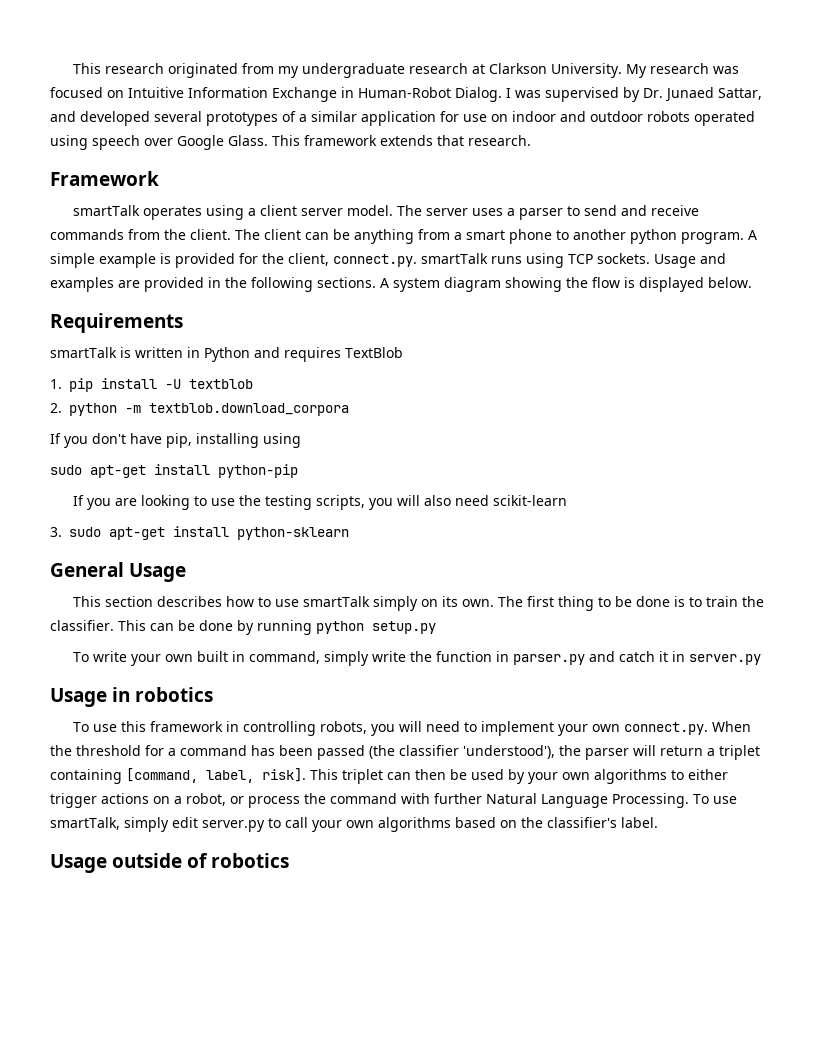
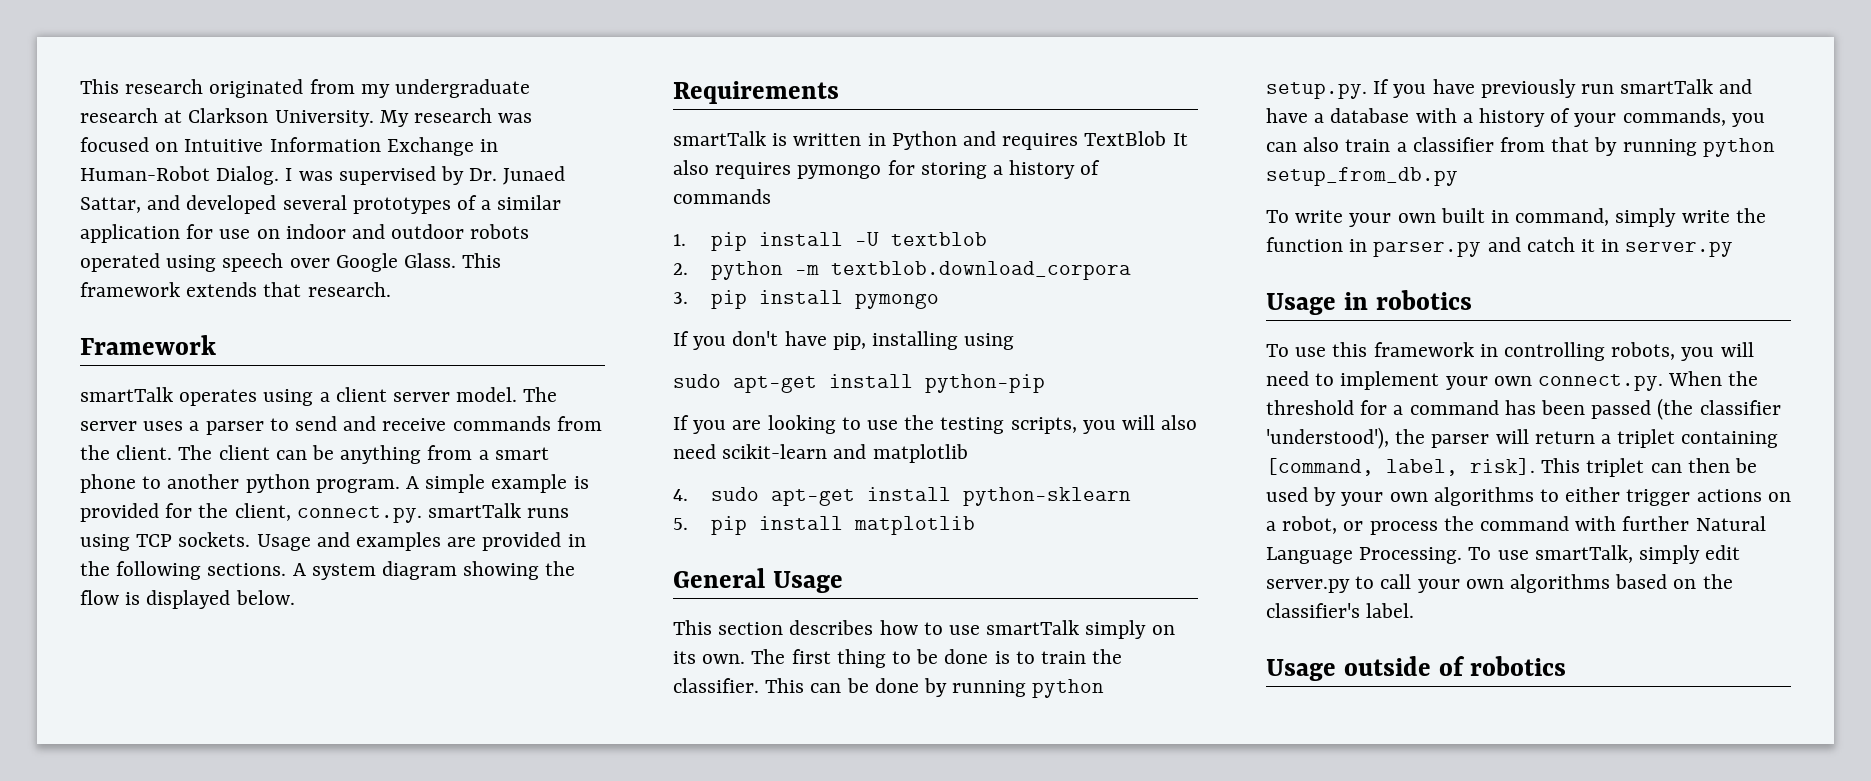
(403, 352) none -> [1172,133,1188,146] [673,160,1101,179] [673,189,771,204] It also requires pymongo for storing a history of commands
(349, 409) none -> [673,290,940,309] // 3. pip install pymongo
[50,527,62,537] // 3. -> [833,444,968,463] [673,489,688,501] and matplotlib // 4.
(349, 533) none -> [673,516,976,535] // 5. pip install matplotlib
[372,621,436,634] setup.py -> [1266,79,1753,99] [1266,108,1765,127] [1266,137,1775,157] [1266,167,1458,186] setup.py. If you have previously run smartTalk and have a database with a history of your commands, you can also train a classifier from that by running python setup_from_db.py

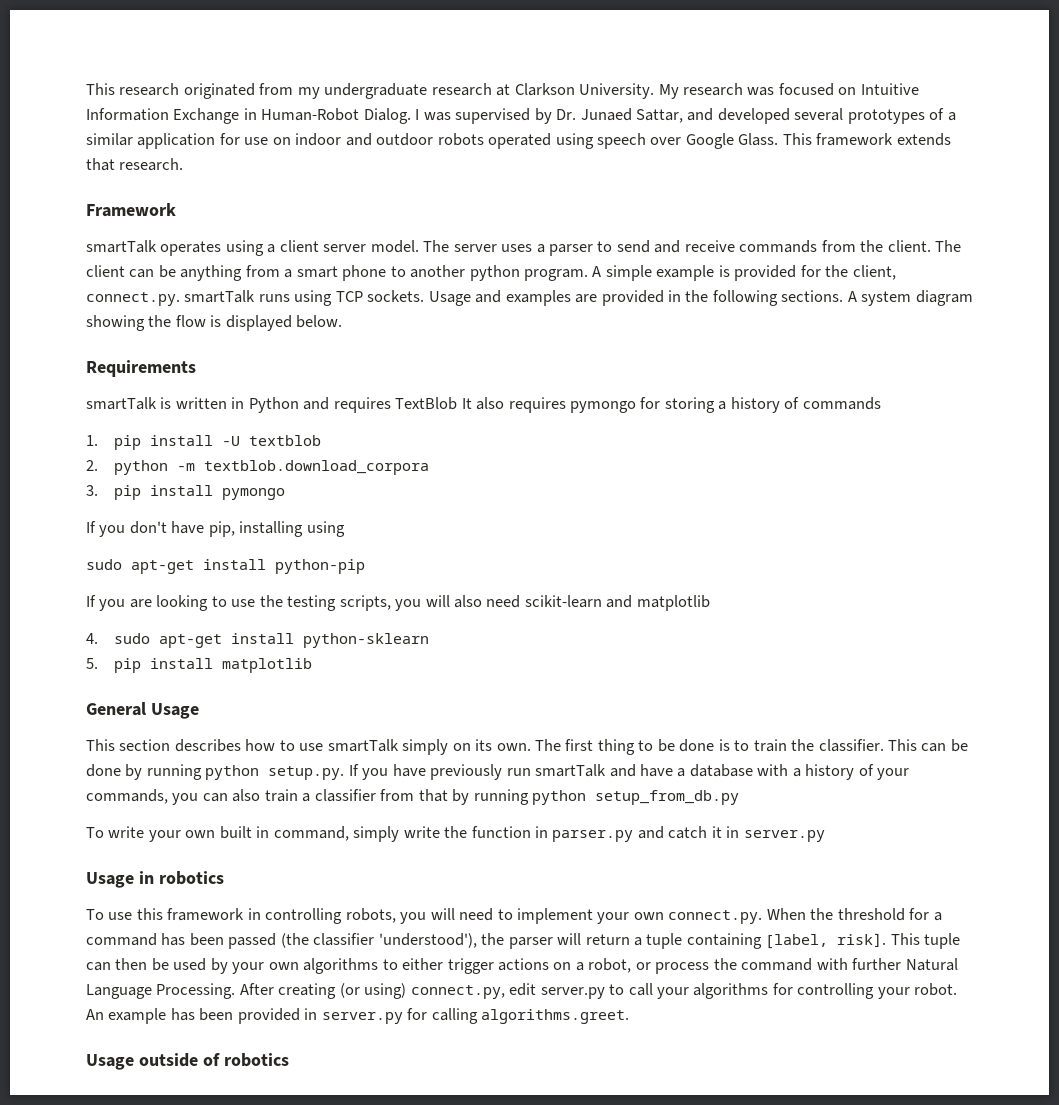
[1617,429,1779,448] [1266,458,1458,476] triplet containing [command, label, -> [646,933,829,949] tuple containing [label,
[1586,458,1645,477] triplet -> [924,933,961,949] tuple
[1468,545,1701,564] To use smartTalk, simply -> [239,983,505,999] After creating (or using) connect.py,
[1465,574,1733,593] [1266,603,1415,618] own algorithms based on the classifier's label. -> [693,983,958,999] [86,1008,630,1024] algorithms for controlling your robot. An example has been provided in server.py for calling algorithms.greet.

##############################

Problem to work on: Return the opening line of the data above and every line after it up to and including the line that holds "(349, 533) none"; pictures stay out.

Task solution:
(403, 352) none -> [1172,133,1188,146] [673,160,1101,179] [673,189,771,204] It also requires pymongo for storing a history of commands
(349, 409) none -> [673,290,940,309] // 3. pip install pymongo
[50,527,62,537] // 3. -> [833,444,968,463] [673,489,688,501] and matplotlib // 4.
(349, 533) none -> [673,516,976,535] // 5. pip install matplotlib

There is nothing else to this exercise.